» **What you have to do**
Line by line, transcribe the data below exactly and pass over the images.

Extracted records
• • • • • • •
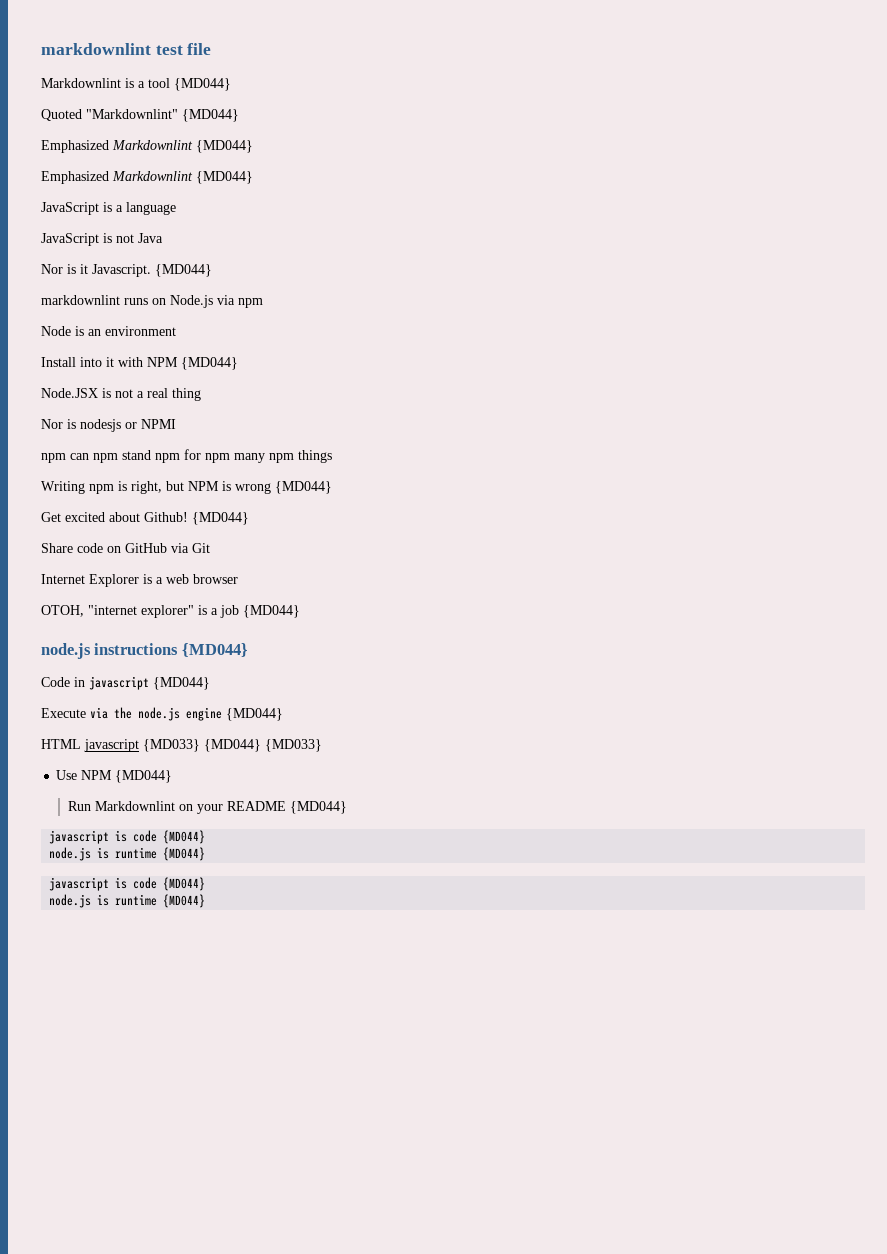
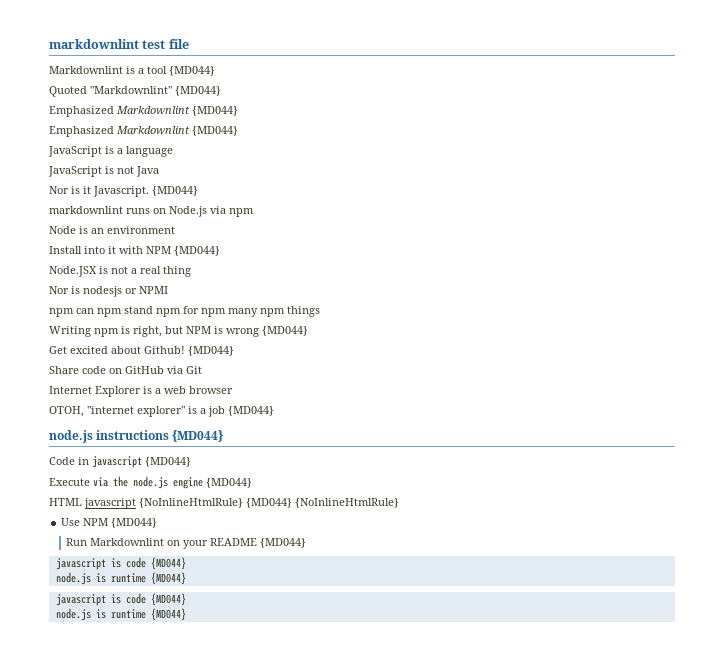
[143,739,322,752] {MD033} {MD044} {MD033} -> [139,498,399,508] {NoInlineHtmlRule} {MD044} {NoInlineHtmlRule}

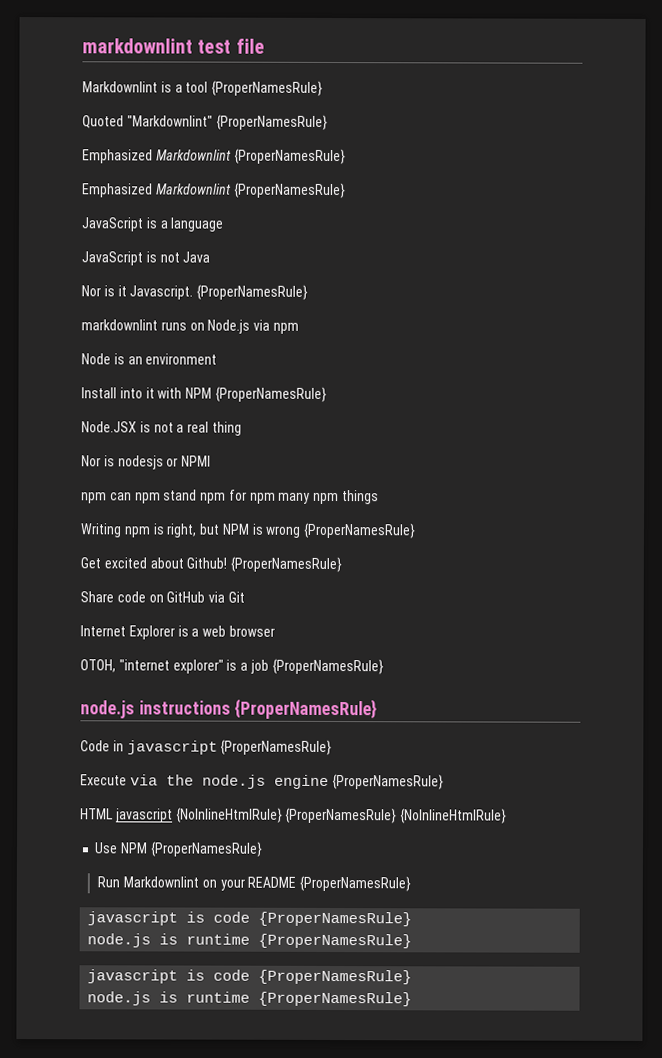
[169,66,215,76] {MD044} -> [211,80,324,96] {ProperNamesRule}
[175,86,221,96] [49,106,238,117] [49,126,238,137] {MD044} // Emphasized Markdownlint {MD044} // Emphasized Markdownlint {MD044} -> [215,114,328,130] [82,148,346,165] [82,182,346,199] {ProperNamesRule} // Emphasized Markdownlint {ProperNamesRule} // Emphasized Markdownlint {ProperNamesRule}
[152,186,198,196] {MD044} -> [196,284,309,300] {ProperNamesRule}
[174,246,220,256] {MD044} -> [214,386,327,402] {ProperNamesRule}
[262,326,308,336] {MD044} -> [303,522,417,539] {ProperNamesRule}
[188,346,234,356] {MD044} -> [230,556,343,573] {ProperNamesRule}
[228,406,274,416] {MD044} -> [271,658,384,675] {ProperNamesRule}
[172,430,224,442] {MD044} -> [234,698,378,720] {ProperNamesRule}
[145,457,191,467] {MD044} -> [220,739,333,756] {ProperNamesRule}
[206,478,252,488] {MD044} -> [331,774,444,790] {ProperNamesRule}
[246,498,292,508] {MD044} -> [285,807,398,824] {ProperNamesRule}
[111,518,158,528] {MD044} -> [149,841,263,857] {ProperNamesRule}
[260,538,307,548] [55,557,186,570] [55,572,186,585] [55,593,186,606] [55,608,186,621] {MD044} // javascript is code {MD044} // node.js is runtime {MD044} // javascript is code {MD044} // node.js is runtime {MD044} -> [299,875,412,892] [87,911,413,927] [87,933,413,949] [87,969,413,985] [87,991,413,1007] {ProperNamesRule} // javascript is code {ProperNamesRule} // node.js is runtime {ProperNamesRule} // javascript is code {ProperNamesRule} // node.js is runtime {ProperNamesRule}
• • • • • • •
» **Result of the task**
[143,739,322,752] {MD033} {MD044} {MD033} -> [139,498,399,508] {NoInlineHtmlRule} {MD044} {NoInlineHtmlRule}

[169,66,215,76] {MD044} -> [211,80,324,96] {ProperNamesRule}
[175,86,221,96] [49,106,238,117] [49,126,238,137] {MD044} // Emphasized Markdownlint {MD044} // Emphasized Markdownlint {MD044} -> [215,114,328,130] [82,148,346,165] [82,182,346,199] {ProperNamesRule} // Emphasized Markdownlint {ProperNamesRule} // Emphasized Markdownlint {ProperNamesRule}
[152,186,198,196] {MD044} -> [196,284,309,300] {ProperNamesRule}
[174,246,220,256] {MD044} -> [214,386,327,402] {ProperNamesRule}
[262,326,308,336] {MD044} -> [303,522,417,539] {ProperNamesRule}
[188,346,234,356] {MD044} -> [230,556,343,573] {ProperNamesRule}
[228,406,274,416] {MD044} -> [271,658,384,675] {ProperNamesRule}
[172,430,224,442] {MD044} -> [234,698,378,720] {ProperNamesRule}
[145,457,191,467] {MD044} -> [220,739,333,756] {ProperNamesRule}
[206,478,252,488] {MD044} -> [331,774,444,790] {ProperNamesRule}
[246,498,292,508] {MD044} -> [285,807,398,824] {ProperNamesRule}
[111,518,158,528] {MD044} -> [149,841,263,857] {ProperNamesRule}
[260,538,307,548] [55,557,186,570] [55,572,186,585] [55,593,186,606] [55,608,186,621] {MD044} // javascript is code {MD044} // node.js is runtime {MD044} // javascript is code {MD044} // node.js is runtime {MD044} -> [299,875,412,892] [87,911,413,927] [87,933,413,949] [87,969,413,985] [87,991,413,1007] {ProperNamesRule} // javascript is code {ProperNamesRule} // node.js is runtime {ProperNamesRule} // javascript is code {ProperNamesRule} // node.js is runtime {ProperNamesRule}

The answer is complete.